Abstract
This project would be focused on a way to reduce the amount of manpower used for constant drone surveillance. Through the use of machine learning and facial recognition software, a target could be identified through a drone. This would then be paired with relative movement to the camera (ie the target moving in the camera's field of view) to move the drone and follow the target without any user input.
Problem Statement
Flying smaller drones, such as quadcopters, requires constant attention in order to both fly the drone and gather intelligence from the flight. This typically means that manpower must be spent on drone operation, reducing both the flexibility and capability of groups that are in combat zones. This project would hope to free up some of that manpower by allowing for troops to have a drone mode that is "set and forget." In addition, this mode would be independent of GPS devices, allowing for enhanced drone use in areas that might have limited GPS connectivity.
Proposal
The project can be broken down into three parts with an additional component at the end. First, there is the target identification software. This could be done with facial recognition software in order for the drone camera to be able to pick up individual people or types of objects (vehicles, animals, etc.). A subset of this would be to use additional machine learning to pick out individual faces and highlight them. The next part involves giving commands based on how the target moves in the camera's field of view. This involves creating codes that figures out where a target is on the screen (can be done by using the same bounding box that highlights them in step one) and then gives commands to the drone to either rotate, translate, or possibly move in elevation. The added component is in this step as distance between the drone's camera and target is necessary to make accurate movements. Third and finally, the commands need to be piped into actual flight computer commands that the drone can understand in order to make the movement in the drone.
Challenges and Unknowns
Creating code that is highly interwoven with hardware, such as in this case, is not that easy of a task. Going through each part of the project description from above, several problems will be highlighted. First, in the object/target identification stage, there is the issue that you will typically not have a great facial view of a target. This means that the differentiation between other objects of interest and the target itself would be hard to actually integrate, possibly meaning that the operator themselves might have to select between objects of interest. While some work has been done to make satellites and higher flying UAVs better at identifying objects, it still will be a lot of work to make a semi-accurate identification software. In the second phase, while laser/LIDAR range finders might help to find the actual camera distance, there is the fact that target might at time be lost and the program would need to be able to sense that and not make unwanted/unpredictable commands. Finally, the actual command implementation has several tough problems. Home-made simple simulations, online virtual environments, and actual commands to a physical flight controller on drones all use different coding methods, so piping commands from the movement code is very tricky to do correctly. Therefore there would be a challenge in trying to learn and use any manufacturers SDK or even develop a simple simulation for demonstration of the tracking code. An alternative with trying to integrate with a commercial platform that is complicated and ever-changing would be to use an open-source flight controller, although middleware and software experience would then be incredibly necessary. Some of these issues have already ben solved by a group at the University of Washington who have already designed a similar system (https://www.groundai.com/project/eye-in-the-sky-drone-based-object-tracking-and-3d-localization/1), but it is slightly different.
Comments
andrew.heier | 17 February 2021
As you mention, a number of…
As you mention, a number of the components for such a capability have been proven out in academic prototypes and limited commercial offerings. Object detection is pretty easy and 3D slam is currently widely studied, and high accuracy isn't critical for target tracking. Have you thought about the flight controller? This is where the SOCOM use case diverges from most commercial applications.

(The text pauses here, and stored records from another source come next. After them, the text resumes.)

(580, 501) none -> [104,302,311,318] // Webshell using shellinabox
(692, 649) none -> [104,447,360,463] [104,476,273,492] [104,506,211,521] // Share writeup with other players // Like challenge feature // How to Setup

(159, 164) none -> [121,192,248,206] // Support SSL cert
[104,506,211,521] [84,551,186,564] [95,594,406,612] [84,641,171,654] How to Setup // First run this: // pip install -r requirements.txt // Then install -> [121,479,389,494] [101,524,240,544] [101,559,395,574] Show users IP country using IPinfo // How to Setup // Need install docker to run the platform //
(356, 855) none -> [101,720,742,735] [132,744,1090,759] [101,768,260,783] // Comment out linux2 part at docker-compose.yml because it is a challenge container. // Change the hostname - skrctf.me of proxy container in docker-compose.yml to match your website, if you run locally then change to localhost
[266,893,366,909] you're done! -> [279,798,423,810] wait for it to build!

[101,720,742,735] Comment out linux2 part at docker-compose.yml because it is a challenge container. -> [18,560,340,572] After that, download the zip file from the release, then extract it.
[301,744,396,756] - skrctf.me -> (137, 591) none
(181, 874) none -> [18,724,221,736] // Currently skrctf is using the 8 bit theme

Given a set of potential constraints imposed on the UAS by the operator, how should it optimally map and then surveil the environment? A real time planner will need to balance the need to explore and exploit. For example should it map both sides of a wall or revisit the location of potential targets. Mission parameters and sensor resolution limits make this hard.

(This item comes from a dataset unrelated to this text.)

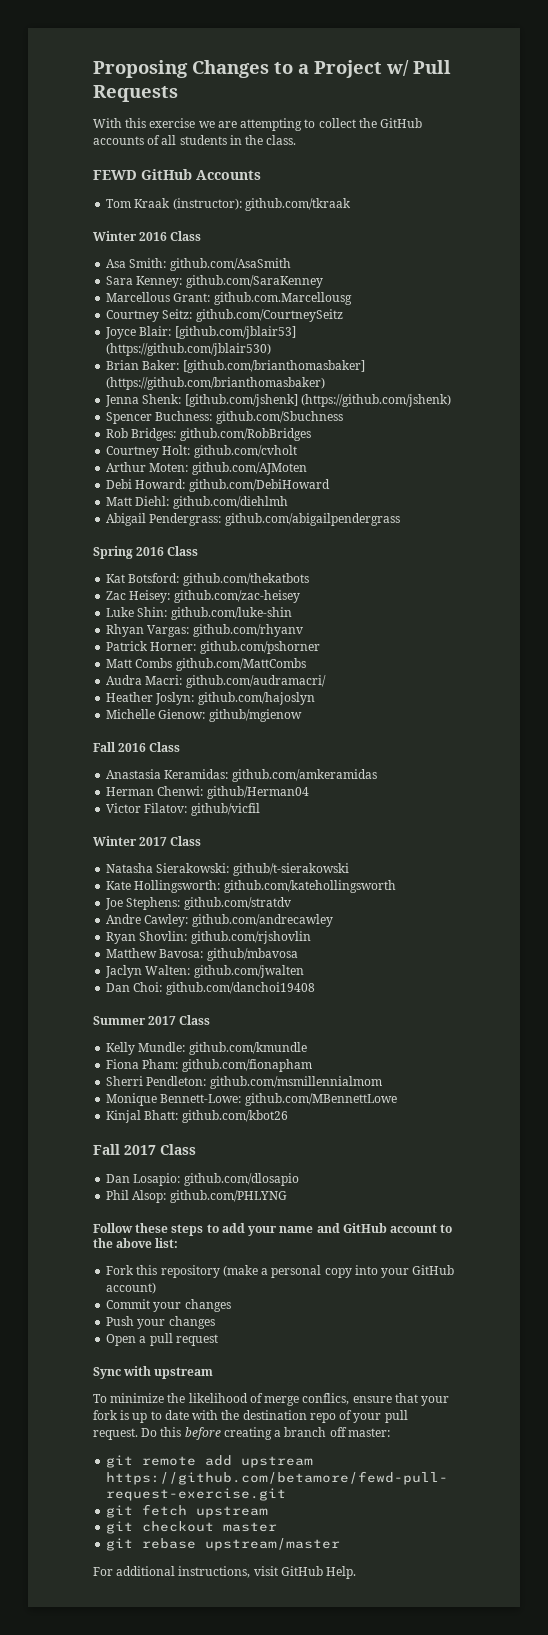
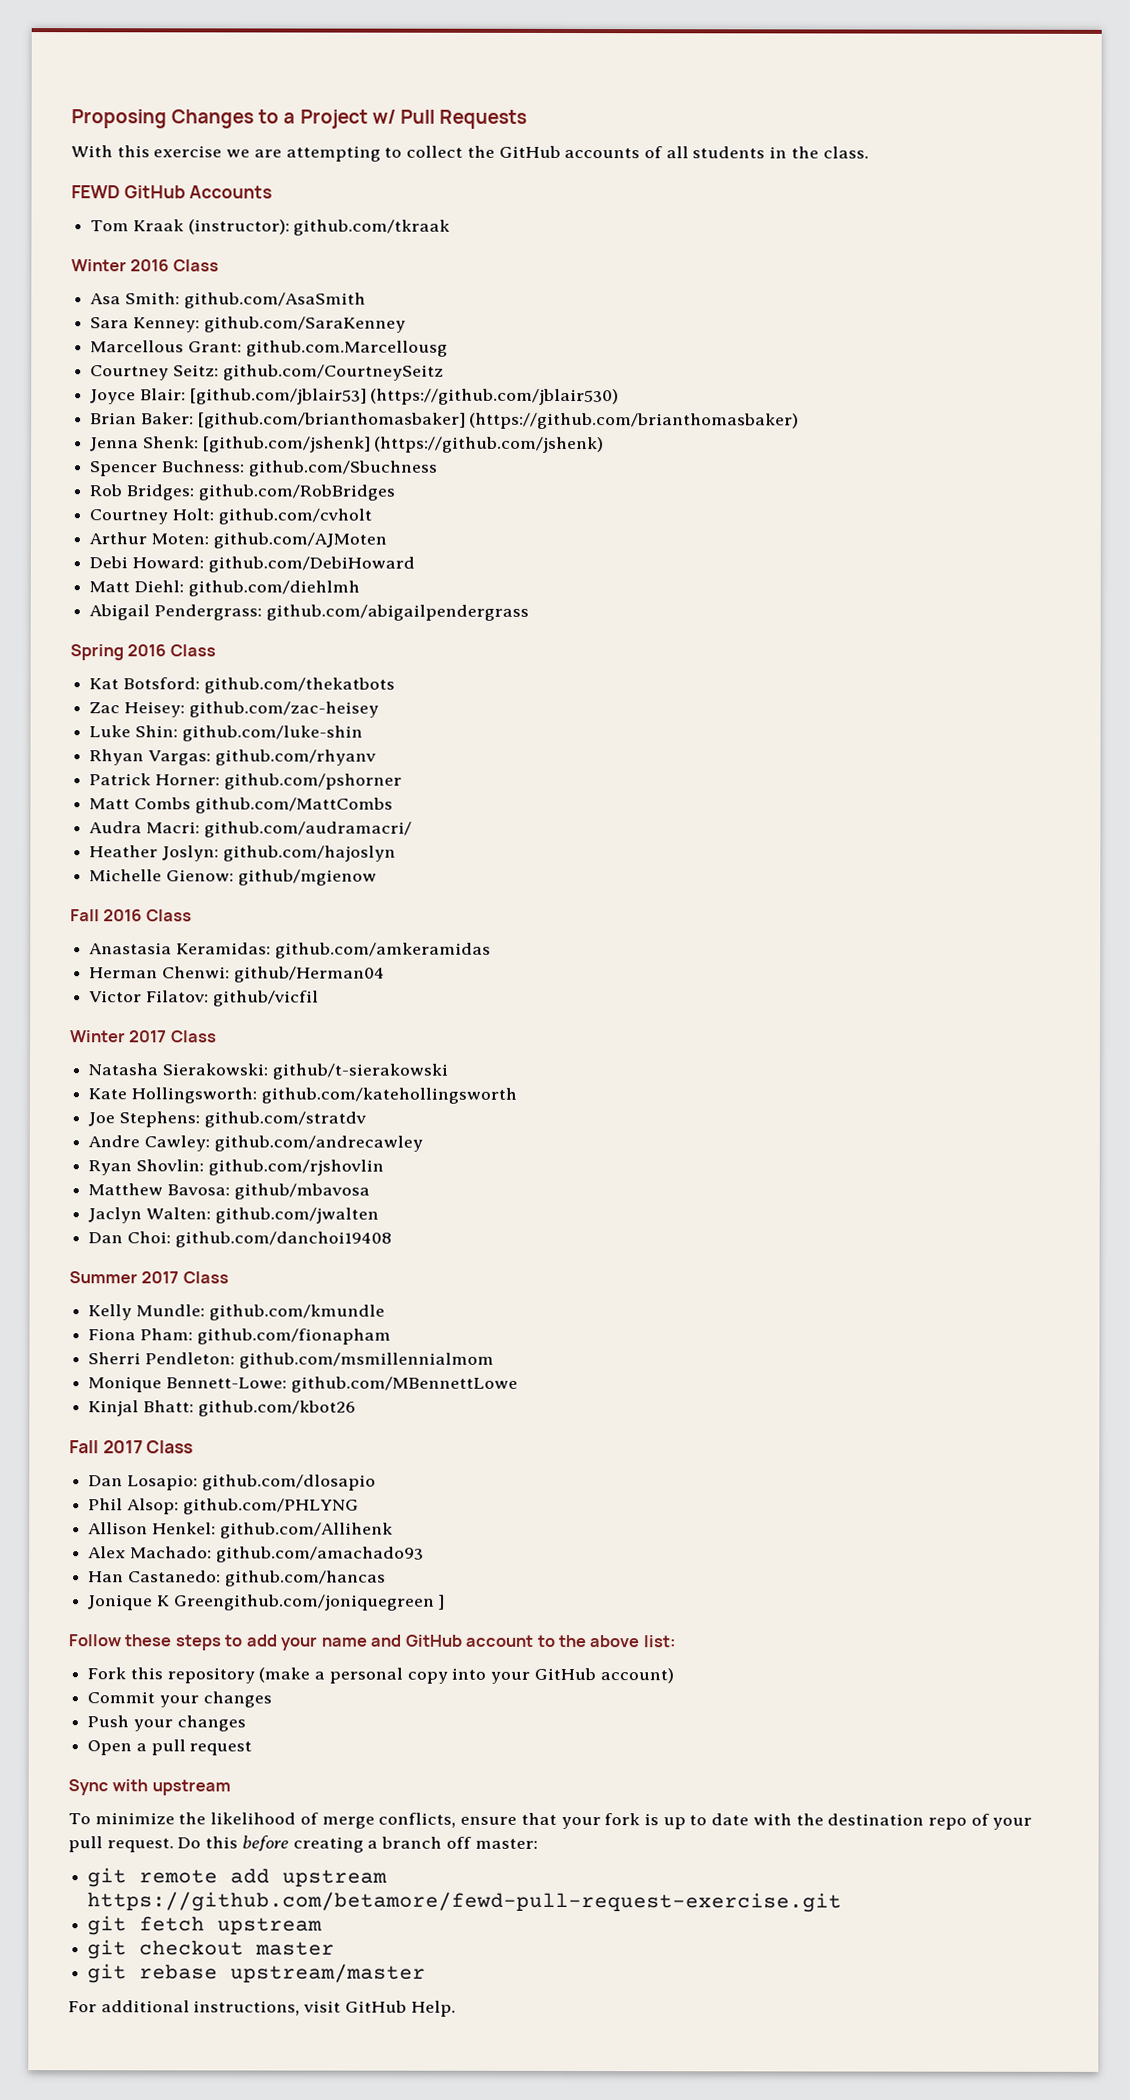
(287, 1196) none -> [88,1522,393,1539] [88,1546,424,1563] [88,1570,386,1587] [88,1594,446,1611] // Allison Henkel: github.com/Allihenk // Alex Machado: github.com/amachado93 // Han Castanedo: github.com/hancas // Jonique K Greengithub.com/joniquegreen ]
[302,1393,350,1405] conflics, -> [378,1812,457,1828] conflicts,

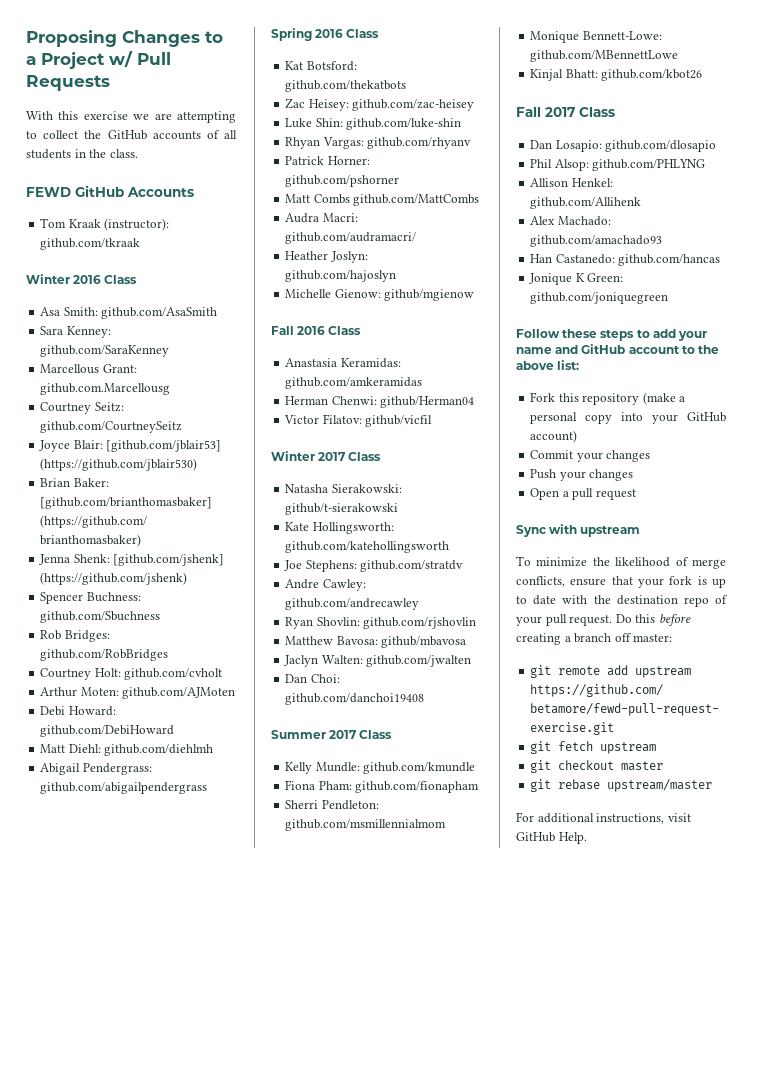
[173,1594,446,1611] Greengithub.com/joniquegreen ] -> [587,273,624,282] [530,292,669,304] Green: github.com/joniquegreen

awright | 19 February 2021
i like your idea. depending…
i like your idea. depending on the type of object you want to detect, you would need to consider the area over which you must look to find that object and the speed at which that object could travel. Thus a person face v a vehicle convoy would be significantly different given the walking speed of the person v the speed of the vehicle. Also, the environment and, as you note, sensor viewing matters a lot. Is the person in a crowd of other people that provide many false alarms? Or the vehicle in traffic? I think narrowing the use case to something specific like border patrol could help identify particular stimuli and drone scripted behaviors that would be relevant and useful.